Nie wierzę, że ktoś jeszcze zastanawia się nad tym, czy wybory Prezydenta Polski mogą odbyć się w planowanym terminie, czyli 10 maja. Odpowiedź jest prosta – nie, nie mogą.  

Scenę polityczną w naszym kraju staram się śledzić tyle o ile. Tak, żeby być na bieżąco, wiedzieć co się dzieje i jakie zmiany nas czekają, ale nie aż tak, żeby oglądać wypowiedzi polityków i niepotrzebnie się wkurzać. Dlatego preferuję raczej komentarze do politycznych wydarzeń wygłaszane przez mądre głowy niż bajki pociskane przed kamerami przez naszych wybrańców.  

Dlaczego wybory prezydenckie należy przełożyć? 

Odpowiedzialność nakazuje nam przekładać różne mniej i bardziej ważne rzeczy.
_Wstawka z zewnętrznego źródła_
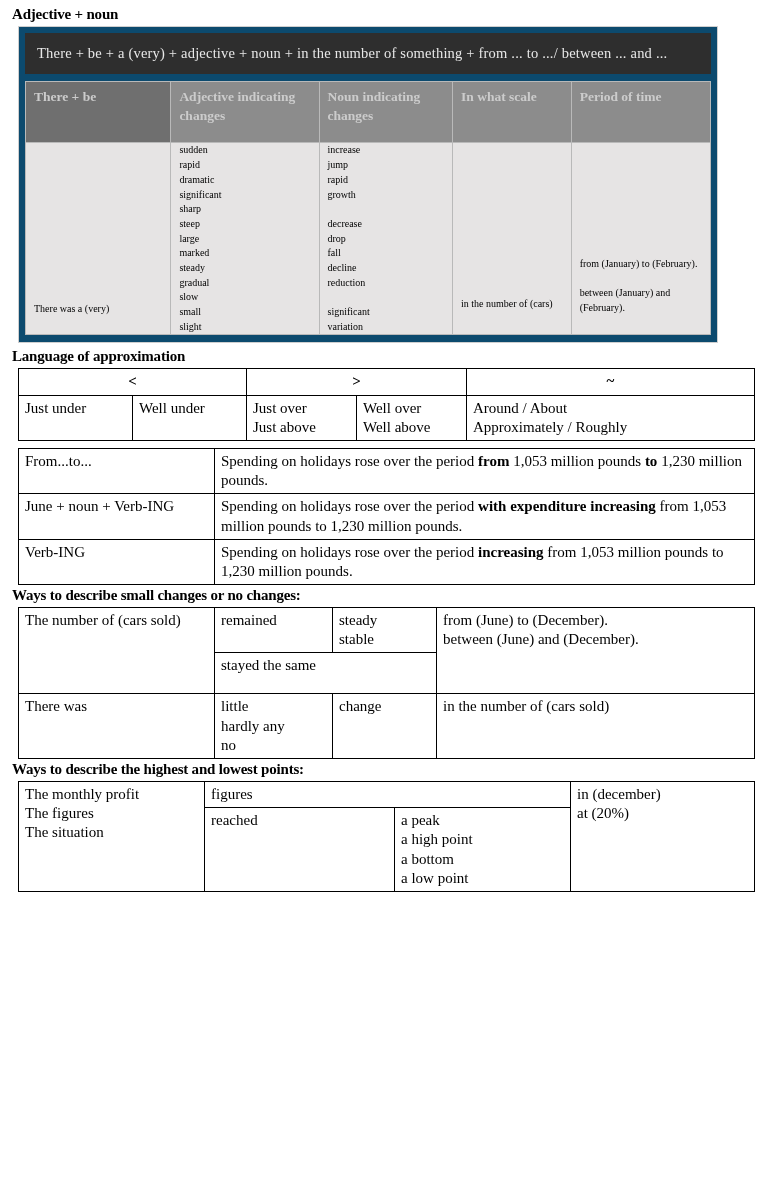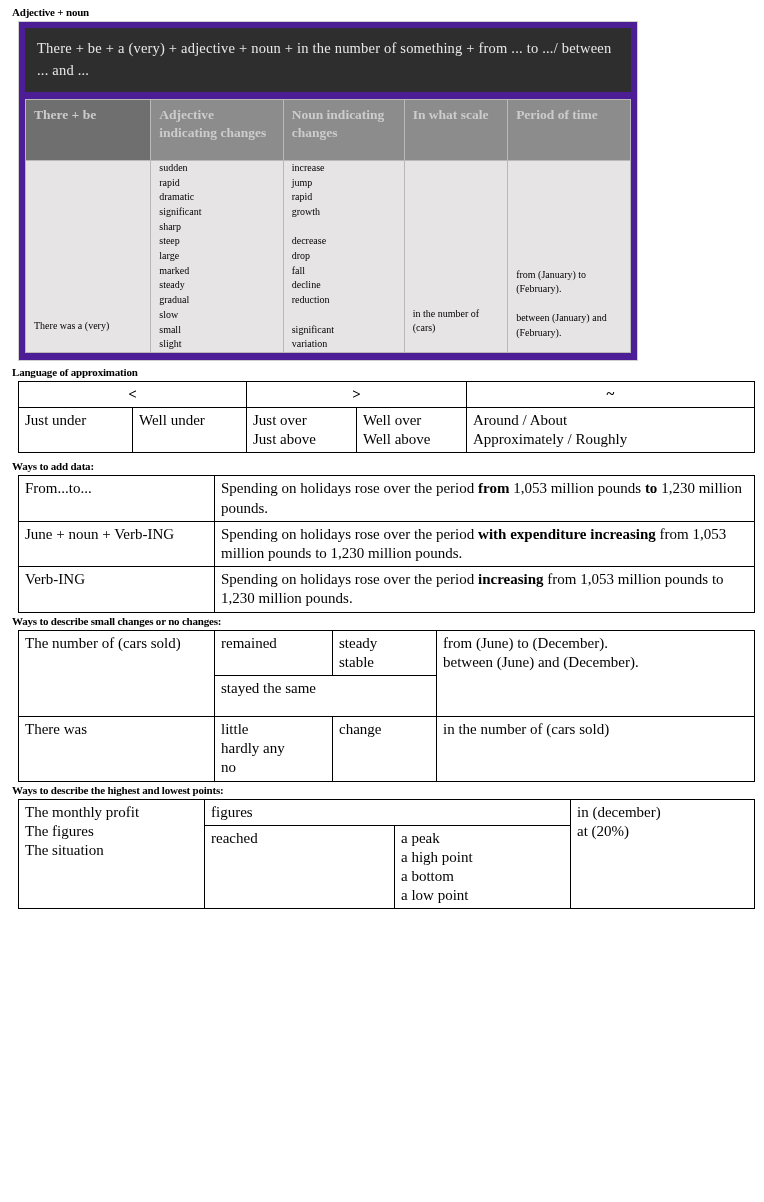--- a/index.html
+++ b/index.html
@@ -20,7 +20,7 @@
   .section-heading {
     font-family: "Liberation Serif", serif;
     font-weight: bold;
-    font-size: 11px;
+    font-size: 15px;
     margin: 2px 0 3px 2px;
     letter-spacing: -0.2px;
   }

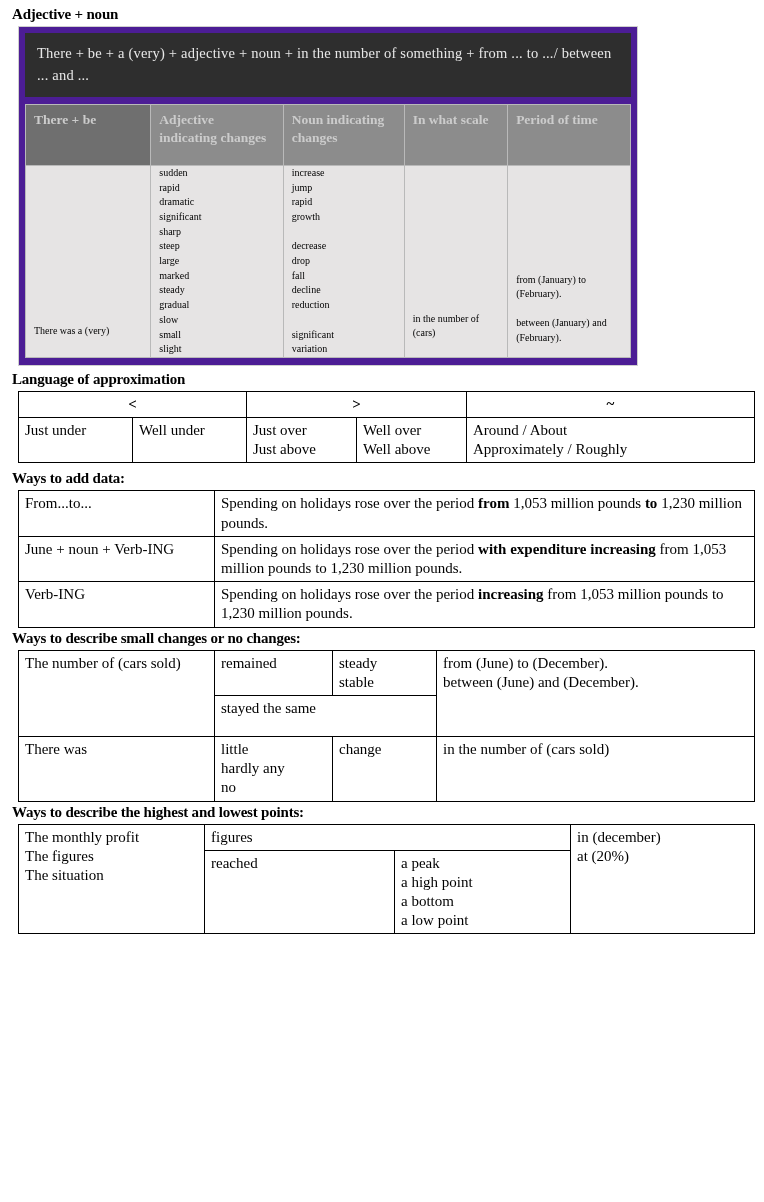--- a/index.html
+++ b/index.html
@@ -26,9 +26,9 @@
   }
   
   .adjnoun-block {
-    width: 620px;
+    width: 700px;
     margin-left: 8px;
-    background: #4c1d95;
+    background: #0c4a6e;
     border: 1px solid #cfcfcf;
     padding: 6px 6px 7px 6px;
     box-sizing: border-box;

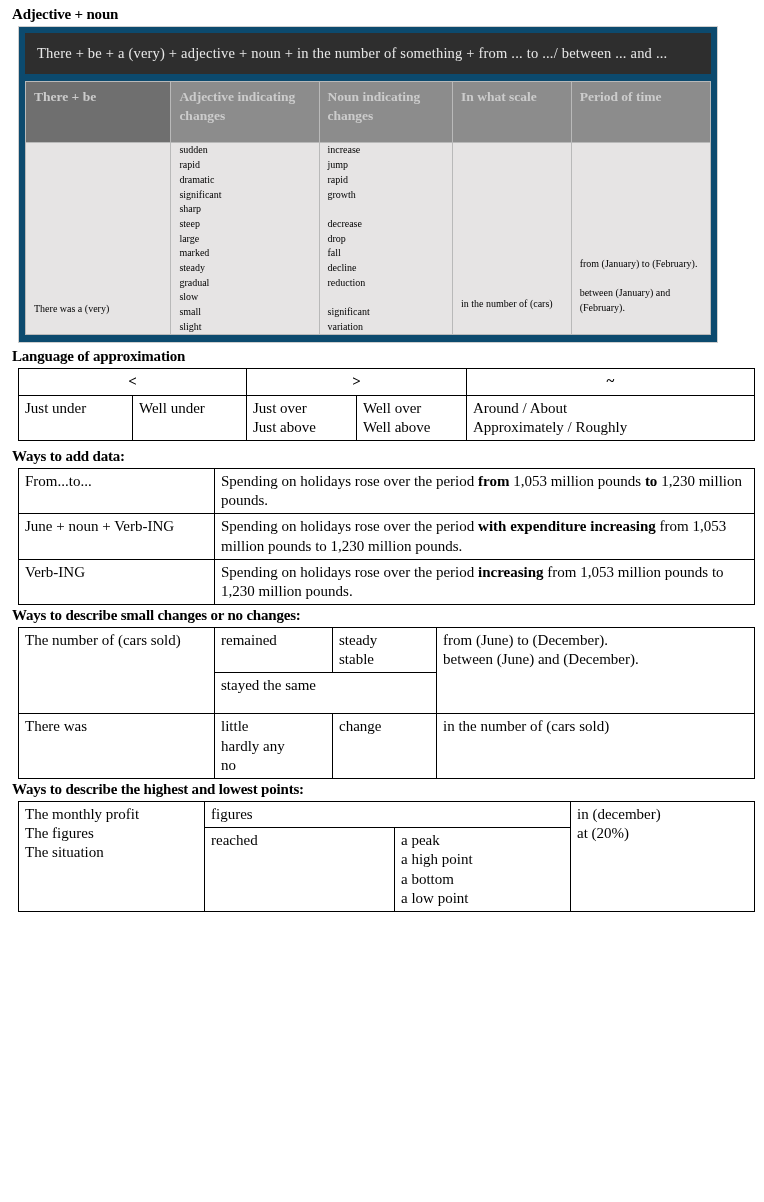--- a/index.html
+++ b/index.html
@@ -202,7 +202,6 @@
   </tbody>
     </table>
 
-  <div class="section-heading">Ways to add data:</div>
   <table class="sheet">
     <colgroup>
         <col style="width:196px">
Przełożyłam pokaz sushi, przełożyłam kardiologa (a chyba każdy wie, ile się czeka w Polsce do lekarza!), odwołano konferencje blogerskie. Papież prawie przełożył Wielkanoc. A oni się zastanawiają czy można przesunąć wybory?  

Po drugie co z ludźmi, którzy nie będą mogli w nich uczestniczyć, chociaż chcą? Tysiące ludzi w Polsce objętych jest kwarantanną lub nadzorem epidemiologicznym i ktoś chce im zabrać prawo do głosowania? Zmusić ludzi, żeby stłoczyli się przy urnach wyborczych? Czy po prostu komuś zależy, żeby frekwencja była jak najniższa, bo liczy na to, że przyjdą sami szaleńcy i stare babcie, które i tak uodparniają się właśnie na wirusa stojąc w kolejkach pod Tesco razem z maDkami organizującymi dla swoich bombelków koronaparty. A jak wiadomo to właśnie są najważniejsze grupy docelowe naszej obecnej władzy.  

I na koniec coś co dotyczy mnie osobiście. Komisje wyborcze. Zapisałam się i kolejny raz chciałam brać udział w wyborach nie tylko głosując, ale również od środka. Chociaż nie wyobrażacie sobie jak frustrujące jest liczenie głosów, które dają przewagę nie tej stronie, której kibicujesz. Ale dzisiaj nie chcę już tam siedzieć, wydawać i liczyć kart, na których ktoś zostawił swoje zarazki. Nie naraziłabym w ten sposób siebie i swoich bliskich dla 350 złotych.  

Komu pomoże przełożenie wyborów prezydenckich? 

W zasadzie odpowiedziałam już na to trochę powyżej. Plusem majowych wyborów dla obecnie sprawujących władzę jest też to, że koronawirus w Polsce się rozwija, a oni nie mają szans sobie z tym poradzić. Notowania więc mogą ciągle im spadać. Niestety nawet 10 maja w tym przypadku wydaje się odległą datą, nikt nie wie jak będzie wtedy wyglądać sytuacja. Tak więc z tego samego powodu opozycja może chcieć wybory przełożyć.  

Żadne inne logiczne powody nie przychodzą mi do głowy, chociaż pewnie każda partia ma pełne tabelki plusów i minusów, symulacji i strategii. Moim zdaniem to wszystko blednie przy elementarnej ludzkiej przyzwoitości – nie narażajmy zdrowia i życia milionów ludzi dla politycznych kalkulacji. Chyba tylko jedna osoba w tym państwie jest zdolna do takiej podłości i czekam z zaciekawieniem jaką decyzję podejmie.